» Assigned task: If a line of the records holds the word "none", copy it out.

### Material to process ###

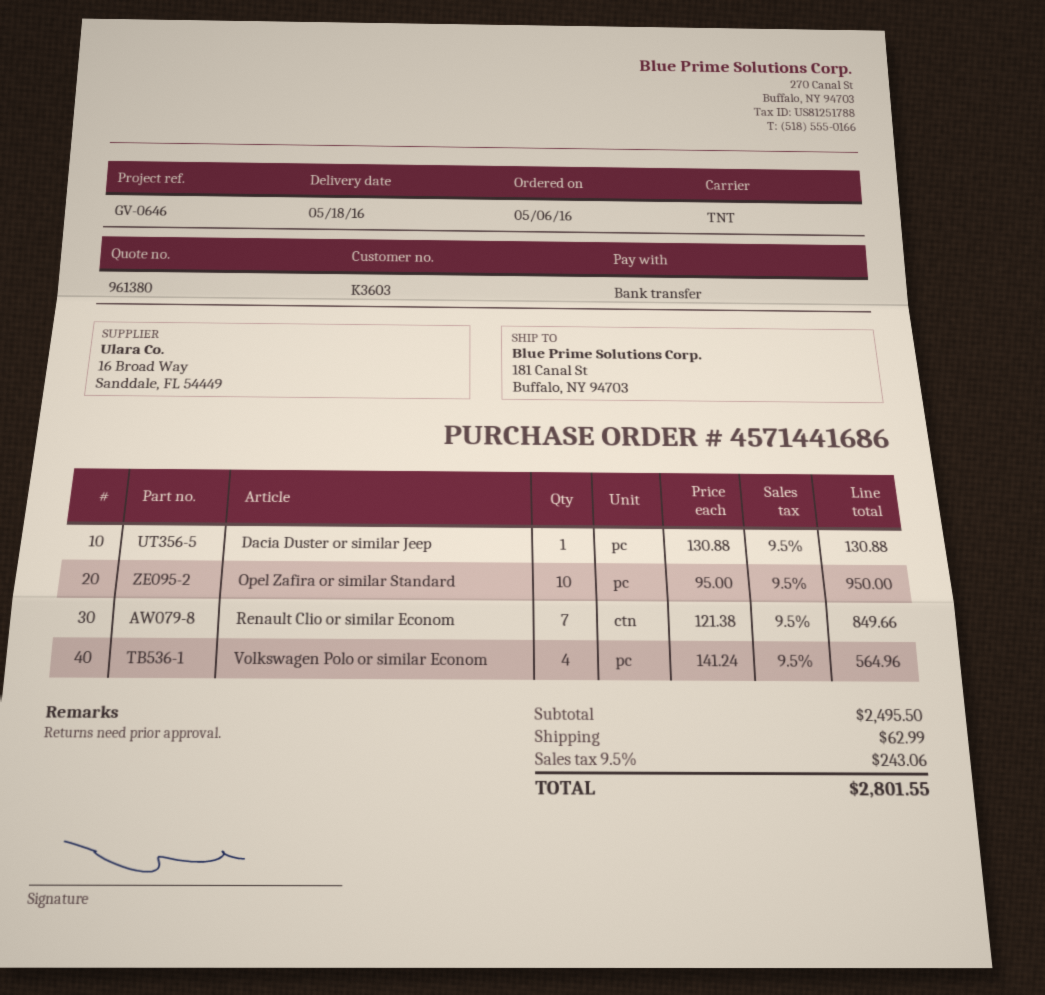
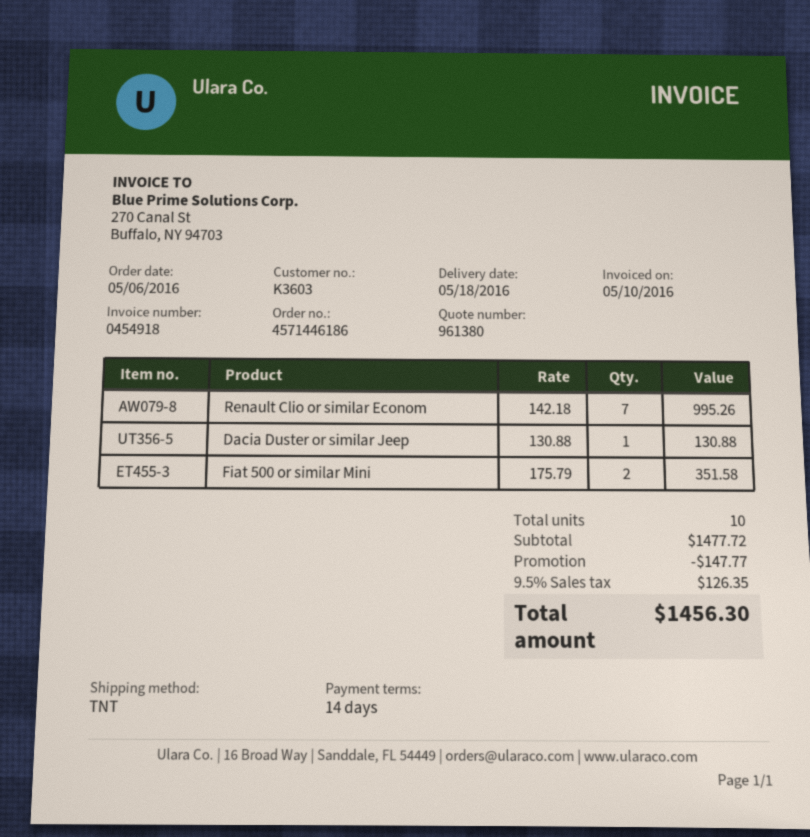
order number: 4571441686 -> 4571446186
Opel Zafira or similar Standard: 10 x 95.00 = 950.00 -> none
Renault Clio or similar Econom: 7 x 121.38 = 849.66 -> 7 x 142.18 = 995.26
Volkswagen Polo or similar Econom: 4 x 141.24 = 564.96 -> none
Fiat 500 or similar Mini: none -> 2 x 175.79 = 351.58
subtotal: 2495.50 -> 1477.72
discount: none -> 147.77
shipping: 62.99 -> none
tax: 9.5% = 243.06 -> 9.5% = 126.35
total: 2801.55 -> 1456.30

###

» Expected output:
Opel Zafira or similar Standard: 10 x 95.00 = 950.00 -> none
Volkswagen Polo or similar Econom: 4 x 141.24 = 564.96 -> none
Fiat 500 or similar Mini: none -> 2 x 175.79 = 351.58
discount: none -> 147.77
shipping: 62.99 -> none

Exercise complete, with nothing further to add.